Debout au sommet d’une colline, Mayne observait de loin Wolfheart City.
Lors de sa dernière visite, les murs, construits avec des pierres blanches en provenance du Royaume de l’Éternel Hiver semblaient aussi propres et blancs que les dents d’un louveteau. Cependant, en l’espace de trois mois, la ville avait complètement changé. Les parties brisées avaient été comblées avec des roches noires locales et les interstices qu’ils n’avaient pas pu réparer à temps bloqués par des palissades de bois. Les pierres, imbibées de sang, avaient perdu leur couleur blanche et étaient à présent d’un brun rougeâtre.
Vus de loin, ces murs grossiers et sales ressemblaient à de vieilles dents de loup altérées par les intempéries.
L’armée de l’Église avait établi son camp à environ deux kilomètres et demi de Wolfsheart City. Ils étaient venus moins nombreux cette fois, étant donné la nécessité de garder parallèlement les murs de la Vieille Cité Sainte d’une éventuelle attaque de la Reine de Clearwater. L’Armée des Juges et l’équipe de transport comptaient environ cinq mille hommes chacune tandis que l’Armée du Châtiment Divin en comptait huit cents. Cependant, grâce à leur arme secrète et aux sorcières purifiées, Mayne était convaincu qu’ils viendraient à bout de ce repaire de loups.
– « Votre Excellence, la ײBête de Siègeײ est en place, prête à attaquer », dit un prêtre venu l’informer.
– « Et pour les Purifiées ? »
– « Elles sont également prêtes à lancer. »

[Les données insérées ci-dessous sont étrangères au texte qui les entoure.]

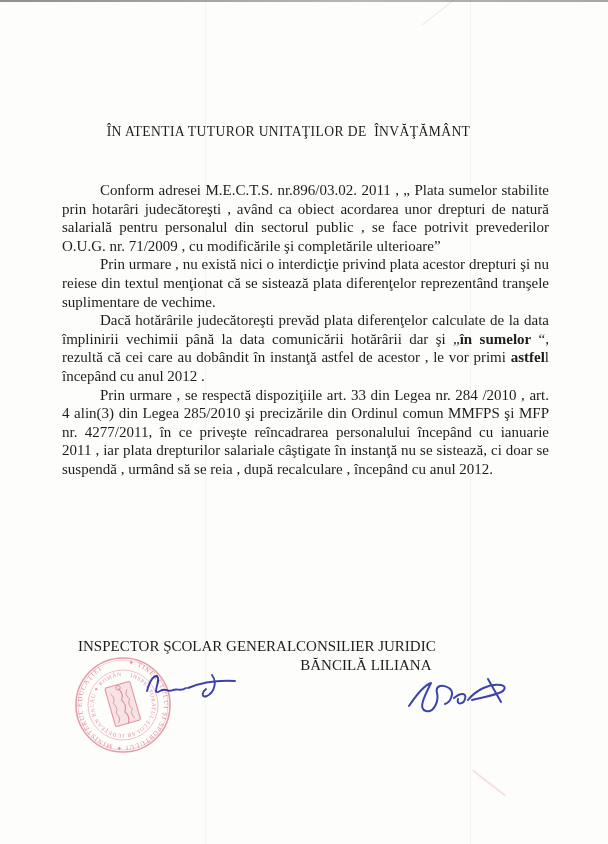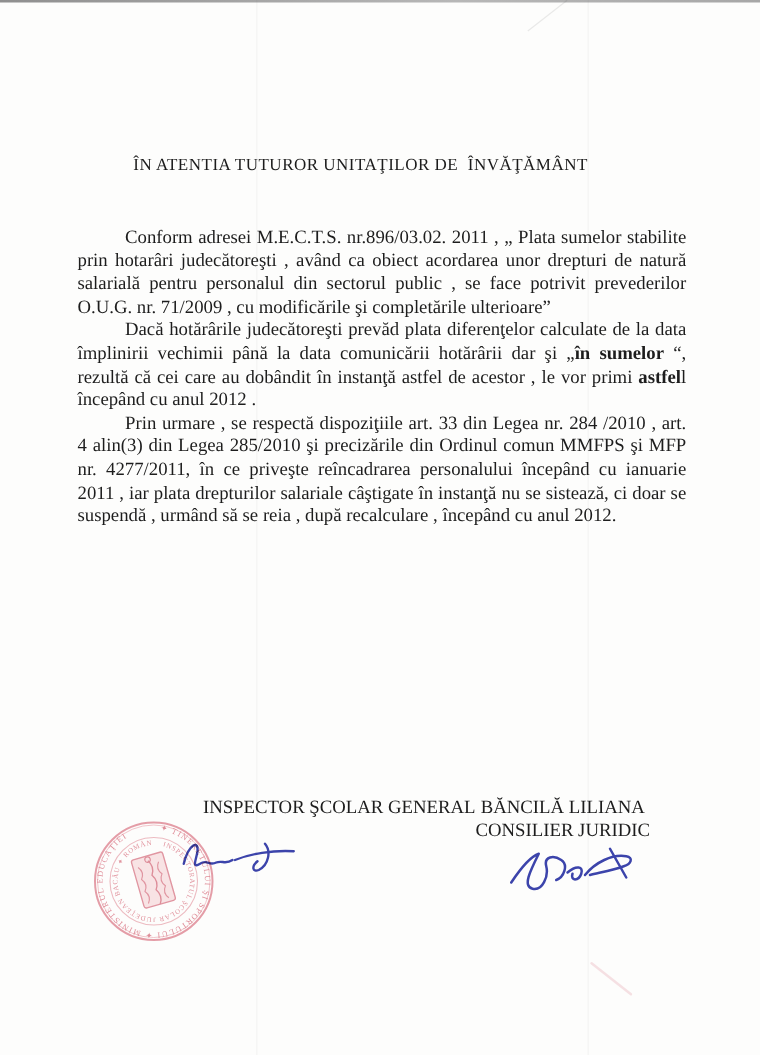"Prin urmare , nu există" p { html: none -> <p><span>Prin urmare , nu există nici o interdicţie privind plata acestor drepturi şi nu reiese din textul menţionat că se sistează plata diferenţelor reprezentând tranşele suplimentare de vechime.</span></p> }
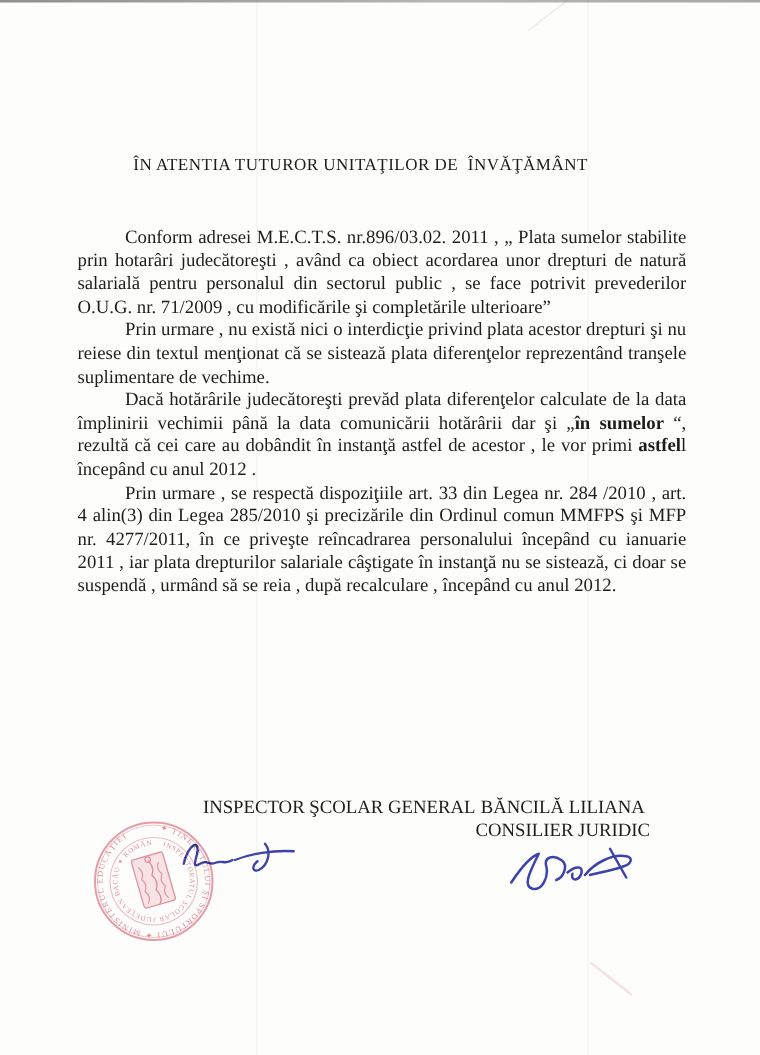"INSPECTOR ŞCOLAR GENERAL" .signature-row { justify-content: flex-end -> flex-start }
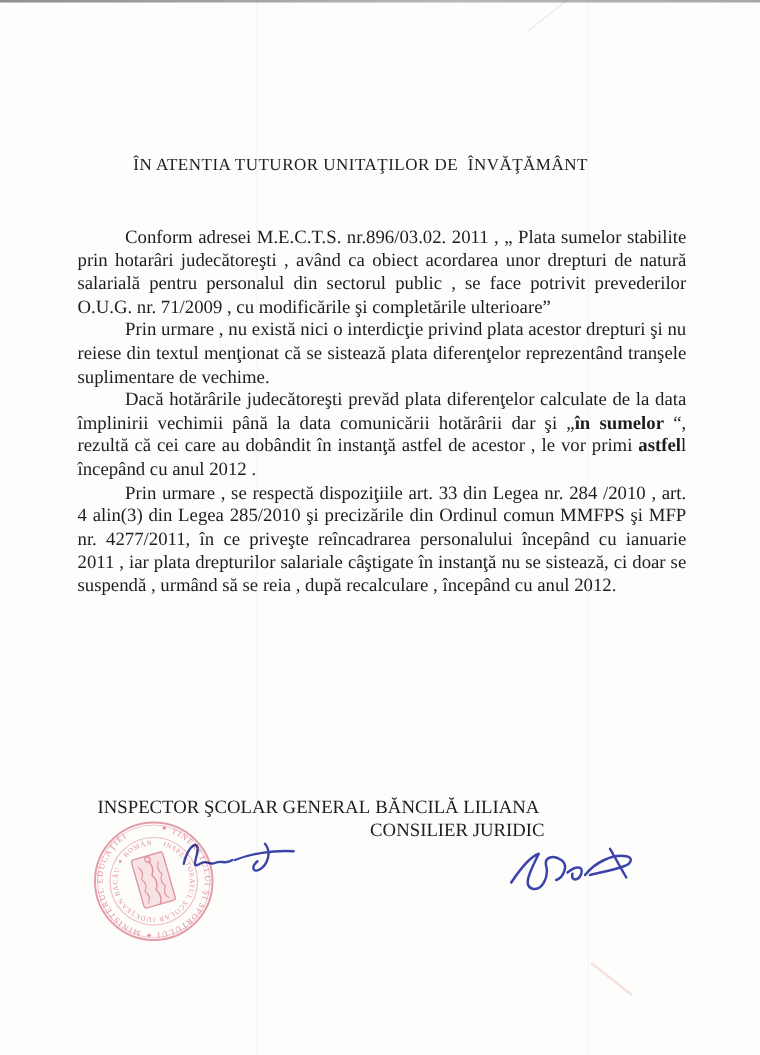"BĂNCILĂ LILIANA" div { order: before "CONSILIER JURIDIC" -> after "CONSILIER JURIDIC" }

Mayne leva son miroir d’observation et regarda dans la direction indiquée. Il aperçut deux monstres d’acier comme accroupis au milieu des terres agricoles à environ mille mètres des remparts et cachées par des planches couvertes de chaume. Sans un regard attentif, il serait difficile de déceler ces deux armes terrifiantes aux formes étranges.
Devant ces ײbêtes de siègeײ se trouvait l’Armée du Châtiment Divin formée par les croyants les plus dévoués à l’Eglise et qui avaient subi une transformation. Ceux-ci se tenaient immobiles sous le vent automnal.
Ce n’est qu’en les affrontant que leurs ennemis comprendraient à quel point ces extraordinaire guerriers étaient puissants. Malheureusement, ils ne pouvaient pas agir de manière autonome et se conformaient uniquement aux ordres de leurs commandants. Durant les combats, ceux-ci rejoignaient leurs rangs sous l’apparence d’un soldat du Châtiment Divin mais à l’exception des trois Archevêques et du Pape, nul ne connaissait leur véritable identité.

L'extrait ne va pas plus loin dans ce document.